Teknopreneur.com – Perusahaan penyedia layanan musik digital iTunes, Apple, melakukan pembelaan diri terhadap tuduhan memonopoli pasar pemutar musik digital. Jika kepala pengadilan telah memberikan vonis dalam kasus tersebut, alhasil Apple terancam denda US$1 miliar.

Hal tersebut, seperti yang dikutip dari BBC, Selasa (2/12). Dalam pengujian kasus tersebut, pengadilan yang berada di Oakland, California, melakukan class action untuk membuktikan kebenaran kasus manipulasi tersebut.

Class action yang berlangsung dalam pengadilan tersebut berjalan alot, karena dikuti juga oleh sejumlah orang  yang membeli iPod sejak tahun 2006 hingga 2009 merasa telah dibohongi. Mereka mengatakan pada tahun 2006, iTunes sedang melakukan sebuah pembaharuan dan dilaporkan iTunes hanya bisa dimainkan di perangkat iPod saja, hal itu seakan menjadi pembatas bagi perangkat lainnya.

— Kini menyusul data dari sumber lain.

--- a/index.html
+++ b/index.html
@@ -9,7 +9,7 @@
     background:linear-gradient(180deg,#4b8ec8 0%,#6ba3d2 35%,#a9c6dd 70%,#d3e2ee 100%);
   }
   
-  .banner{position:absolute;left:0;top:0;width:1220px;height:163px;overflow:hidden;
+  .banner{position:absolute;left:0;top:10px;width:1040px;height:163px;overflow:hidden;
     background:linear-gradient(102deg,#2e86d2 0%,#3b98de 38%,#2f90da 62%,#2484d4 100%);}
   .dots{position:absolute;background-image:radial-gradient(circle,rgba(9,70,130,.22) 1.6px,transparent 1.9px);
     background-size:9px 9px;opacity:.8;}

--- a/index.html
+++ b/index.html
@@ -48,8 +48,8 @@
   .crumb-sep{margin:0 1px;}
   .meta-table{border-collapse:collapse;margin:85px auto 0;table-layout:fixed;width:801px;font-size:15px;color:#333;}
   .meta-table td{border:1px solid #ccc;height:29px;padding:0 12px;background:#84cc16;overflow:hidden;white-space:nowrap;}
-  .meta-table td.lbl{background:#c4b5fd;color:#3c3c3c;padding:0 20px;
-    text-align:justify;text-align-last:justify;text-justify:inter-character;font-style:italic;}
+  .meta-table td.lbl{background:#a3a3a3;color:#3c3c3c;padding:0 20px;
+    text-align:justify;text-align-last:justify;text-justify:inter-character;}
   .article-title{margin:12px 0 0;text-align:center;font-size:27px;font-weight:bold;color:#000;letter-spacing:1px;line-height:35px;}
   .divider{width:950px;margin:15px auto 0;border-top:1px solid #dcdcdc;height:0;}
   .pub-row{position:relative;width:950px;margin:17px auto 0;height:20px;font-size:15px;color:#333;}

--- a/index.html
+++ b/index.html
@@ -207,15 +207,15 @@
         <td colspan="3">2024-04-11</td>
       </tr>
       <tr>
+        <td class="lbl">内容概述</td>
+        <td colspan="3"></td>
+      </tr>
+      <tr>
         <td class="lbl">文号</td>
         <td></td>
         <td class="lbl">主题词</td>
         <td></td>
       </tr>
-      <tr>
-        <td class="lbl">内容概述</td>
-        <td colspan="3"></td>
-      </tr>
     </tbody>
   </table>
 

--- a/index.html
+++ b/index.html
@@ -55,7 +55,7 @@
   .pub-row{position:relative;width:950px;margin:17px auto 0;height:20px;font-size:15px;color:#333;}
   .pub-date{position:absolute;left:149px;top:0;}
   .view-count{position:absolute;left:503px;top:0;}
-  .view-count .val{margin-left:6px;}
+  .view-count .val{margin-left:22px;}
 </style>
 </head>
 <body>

Penggugat itu pun, menuntut ganti rugi sebesar US$350 juta atau sepertiga dari denda yang dillayangkan pengadilan atas peristiwa tersebut. Apple pun langsung membantah  dengan memberikan pernyataan bahwa pembaharuan software tersebut ditujukan untuk produk yang asli saja, dan hal itu bukanlah tindakan anti-kompetitif.

Namun, yang menjadi menarik adalah seorang hakim AS yang menyatakan, “Menolak denda yang harus dibayarkan Apple hanya sebesar US$324,5 juta,  itu terlalu kecil.” Sementara itu, Apple keberatan dan menyatakan, pasar musik digital pada tahun 2006 hanya sebesar 3%, jadi  tidak masuk akal, jikalau harus membayar sesuai permintaan pihak pengadilan tersebut.